Task prompt: When you repeat the entries below, keep each word exactly as it is and drop the pictures.

Exercise data:

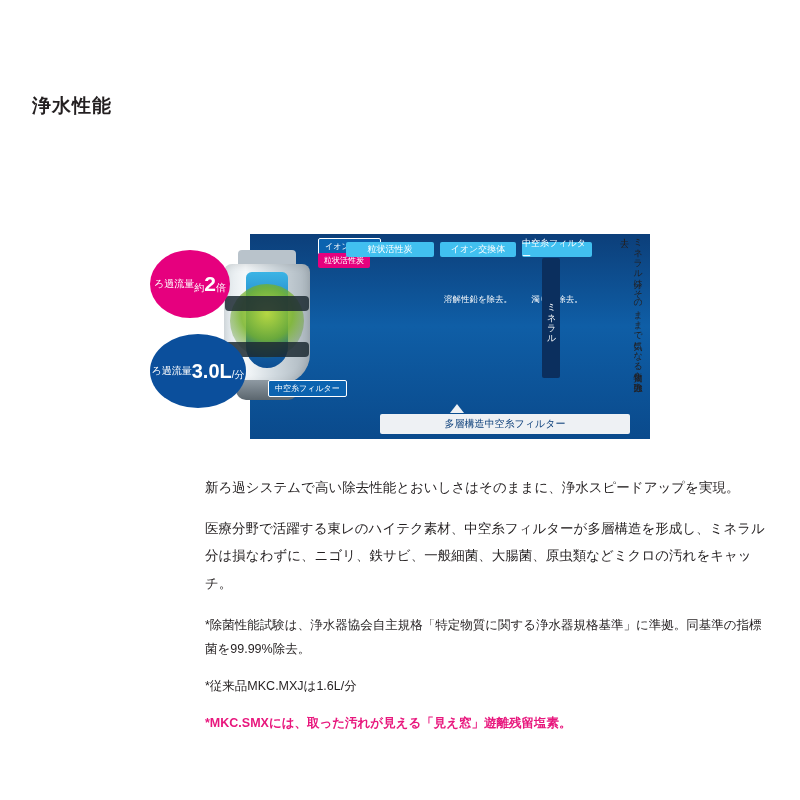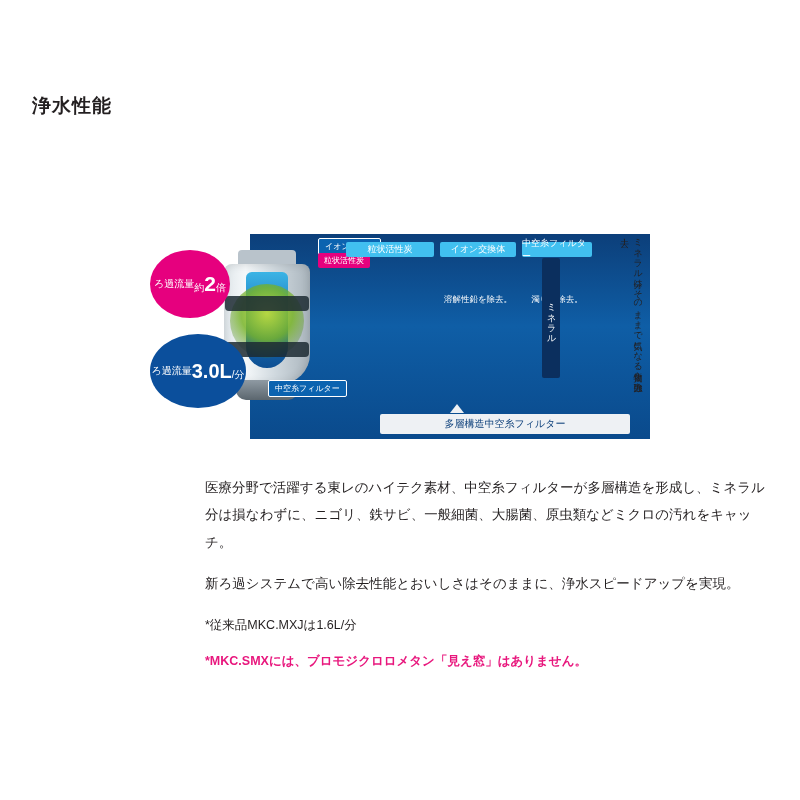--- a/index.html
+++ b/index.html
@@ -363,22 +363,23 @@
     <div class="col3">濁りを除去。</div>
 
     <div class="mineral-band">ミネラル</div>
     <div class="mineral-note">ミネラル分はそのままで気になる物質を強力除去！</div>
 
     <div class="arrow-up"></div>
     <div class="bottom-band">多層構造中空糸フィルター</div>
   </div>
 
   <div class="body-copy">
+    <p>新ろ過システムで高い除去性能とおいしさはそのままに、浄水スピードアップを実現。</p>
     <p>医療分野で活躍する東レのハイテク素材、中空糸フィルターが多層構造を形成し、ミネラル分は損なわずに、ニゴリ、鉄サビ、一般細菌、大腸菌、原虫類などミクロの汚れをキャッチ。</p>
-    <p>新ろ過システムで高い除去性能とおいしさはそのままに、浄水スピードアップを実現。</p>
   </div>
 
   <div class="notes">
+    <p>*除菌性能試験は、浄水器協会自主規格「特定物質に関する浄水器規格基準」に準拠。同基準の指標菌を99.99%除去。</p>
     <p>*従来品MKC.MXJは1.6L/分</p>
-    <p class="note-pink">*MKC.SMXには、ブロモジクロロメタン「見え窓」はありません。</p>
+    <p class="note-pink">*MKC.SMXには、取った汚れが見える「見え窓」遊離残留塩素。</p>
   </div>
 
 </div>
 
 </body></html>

Written solution:
--- a/index.html
+++ b/index.html
@@ -363,22 +363,23 @@
     <div class="col3">濁りを除去。</div>
 
     <div class="mineral-band">ミネラル</div>
     <div class="mineral-note">ミネラル分はそのままで気になる物質を強力除去！</div>
 
     <div class="arrow-up"></div>
     <div class="bottom-band">多層構造中空糸フィルター</div>
   </div>
 
   <div class="body-copy">
+    <p>新ろ過システムで高い除去性能とおいしさはそのままに、浄水スピードアップを実現。</p>
     <p>医療分野で活躍する東レのハイテク素材、中空糸フィルターが多層構造を形成し、ミネラル分は損なわずに、ニゴリ、鉄サビ、一般細菌、大腸菌、原虫類などミクロの汚れをキャッチ。</p>
-    <p>新ろ過システムで高い除去性能とおいしさはそのままに、浄水スピードアップを実現。</p>
   </div>
 
   <div class="notes">
+    <p>*除菌性能試験は、浄水器協会自主規格「特定物質に関する浄水器規格基準」に準拠。同基準の指標菌を99.99%除去。</p>
     <p>*従来品MKC.MXJは1.6L/分</p>
-    <p class="note-pink">*MKC.SMXには、ブロモジクロロメタン「見え窓」はありません。</p>
+    <p class="note-pink">*MKC.SMXには、取った汚れが見える「見え窓」遊離残留塩素。</p>
   </div>
 
 </div>
 
 </body></html>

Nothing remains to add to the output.